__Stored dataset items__
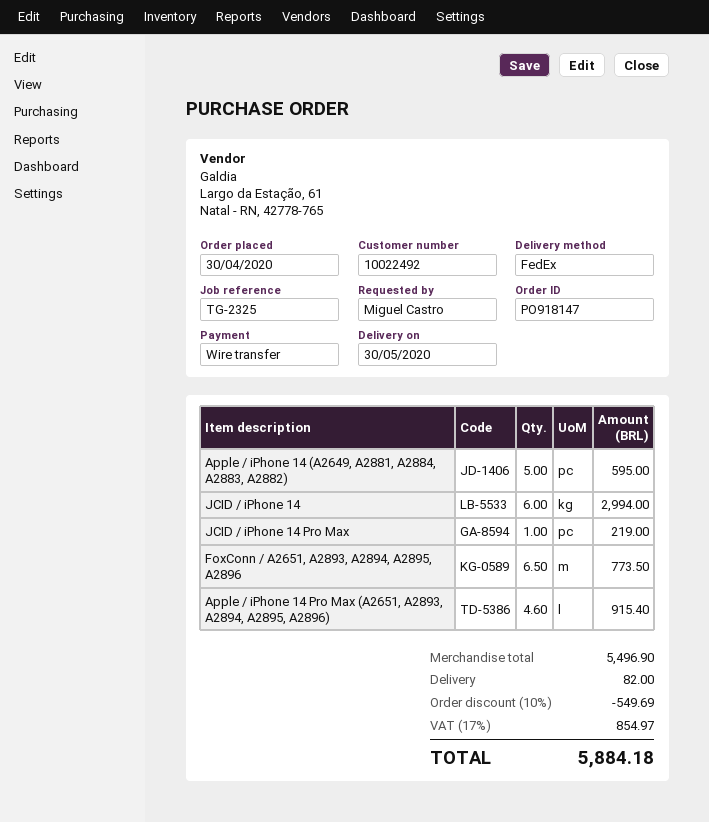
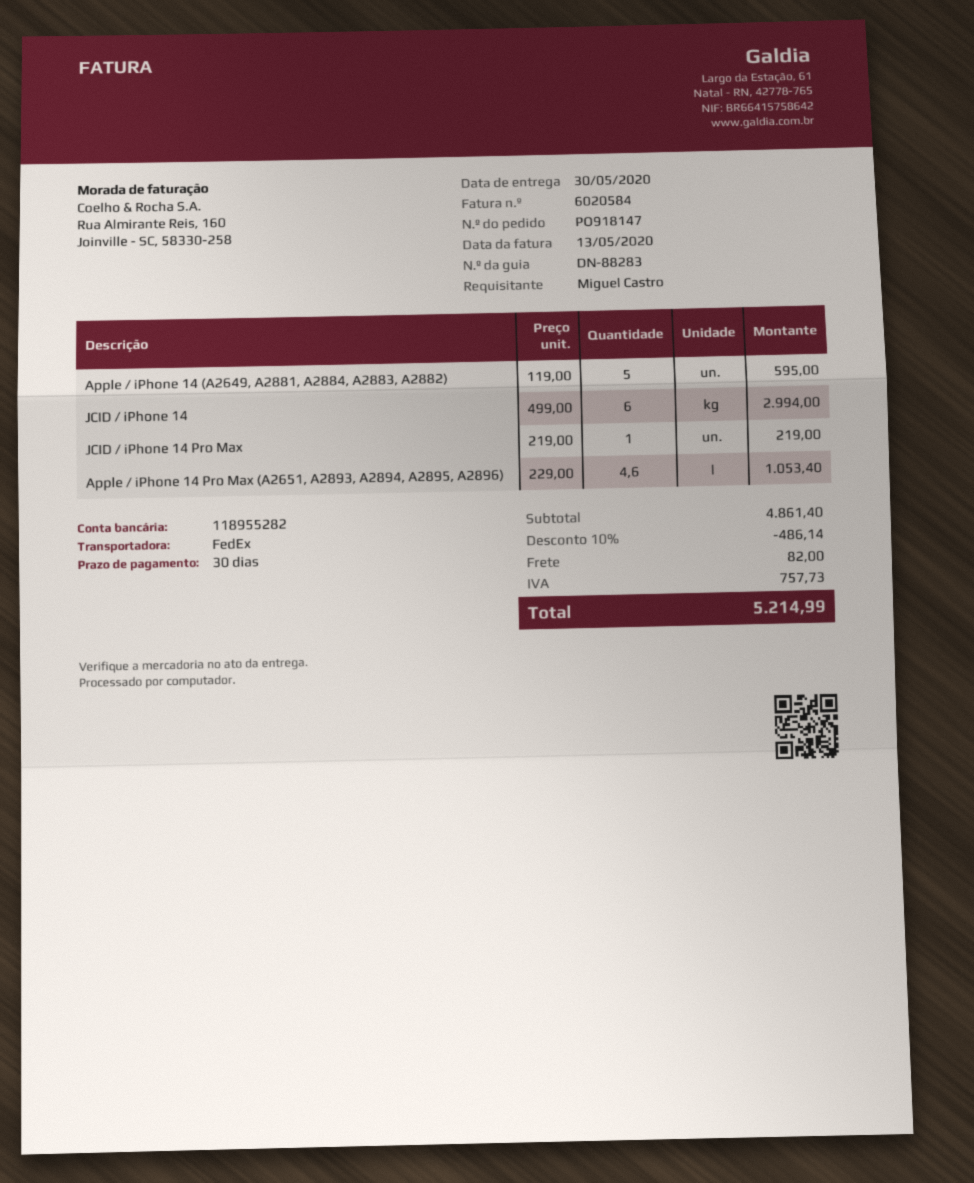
FoxConn / A2651, A2893, A2894, A2895, A2896: 6.5 for 773.50 -> none
Apple / iPhone 14 Pro Max (A2651, A2893, A2894, A2895, A2896): 4.6 for 915.40 -> 4.6 for 1053.40
subtotal: 5496.90 -> 4861.40
discount: 10% = 549.69 -> 10% = 486.14
tax: 854.97 -> 757.73
total: 5884.18 -> 5214.99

__WHAT THE TASK ASKS__
An unchanged copy of the data, images excluded, is all that should be given.

__SOLUTION FOR THIS PROBLEM__
FoxConn / A2651, A2893, A2894, A2895, A2896: 6.5 for 773.50 -> none
Apple / iPhone 14 Pro Max (A2651, A2893, A2894, A2895, A2896): 4.6 for 915.40 -> 4.6 for 1053.40
subtotal: 5496.90 -> 4861.40
discount: 10% = 549.69 -> 10% = 486.14
tax: 854.97 -> 757.73
total: 5884.18 -> 5214.99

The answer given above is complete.